Objective: The goals of the research were to determine if a foamy effect on macrophages was due to human
endogenous retrovirus K102 (HERV-K102) replication, and to further address its potential significance in HIV-1
infection.Methods: An RT-PCR HERV-K HML-2 pol method was used to screen the unknown HERV, and isolated bands were
sent for sequencing. Confirmation of RNA expression was performed by a real time quantitative PCR (qPCR) pol ddCt
method. Rabbit antibodies to Env peptides were used to assess expression by immunohistology and processing of Env by
western blots. A qPCR pol ddCt method to ascertain genomic copy number was performed on genomic DNA isolated
from plasma comparing HIV-1 exposed seronegative (HESN) commercial sex workers (CSW) to normal controls and
contrasted with HIV-1 patients.Results: HERV-K102 expression, particle production and replication were associated with foamy macrophage generation
in the cultures of cord blood mononuclear cells under permissive conditions.
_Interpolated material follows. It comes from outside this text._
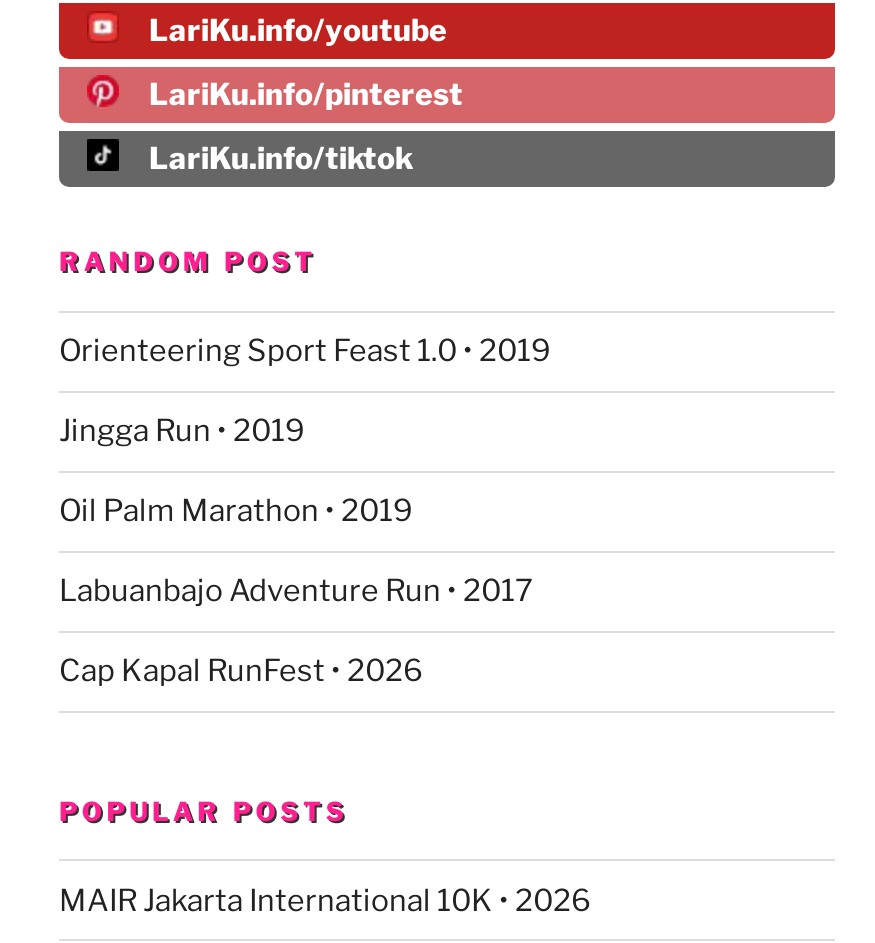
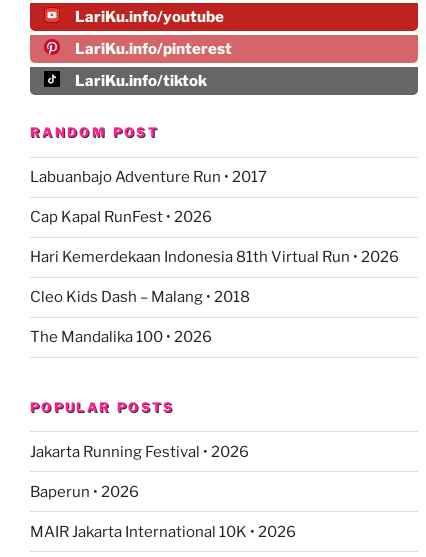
[59,333,551,529] Orienteering Sport Feast 1.0 • 2019 | Jingga Run • 2019 | Oil Palm Marathon • 2019 -> none
moved [59,573,533,689] -> [30,168,267,226]: Labuanbajo Adventure Run • 2017 | Cap Kapal RunFest • 2026
none -> [30,248,399,346] Hari Kemerdekaan Indonesia 81th Virtual Run • 2026 | Cleo Kids Dash – Malang • 2018 | The Mandalika 100 • 2026
none -> [30,443,249,501] Jakarta Running Festival • 2026 | Baperun • 2026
A five-fold increased HERV-K102 pol
genomic copy number was found in the HESN cohort over normal which was not found in HIV-1 positive patients
(p=0.0005).Conclusions: This work extends the evidence that HERV-K102 has foamy virus attributes, is replication competent, and is
capable of high replication rate in vivo and in vitro. This may be the first characterization of a replication-competent,
foamy-like virus of humans. High particle production inferred by increased integration in the HESN cohort over HIV-1
patients raises the issue of the clinical importance of HERV-K102 particle production as an early protective innate
immune response against HIV-1 replication.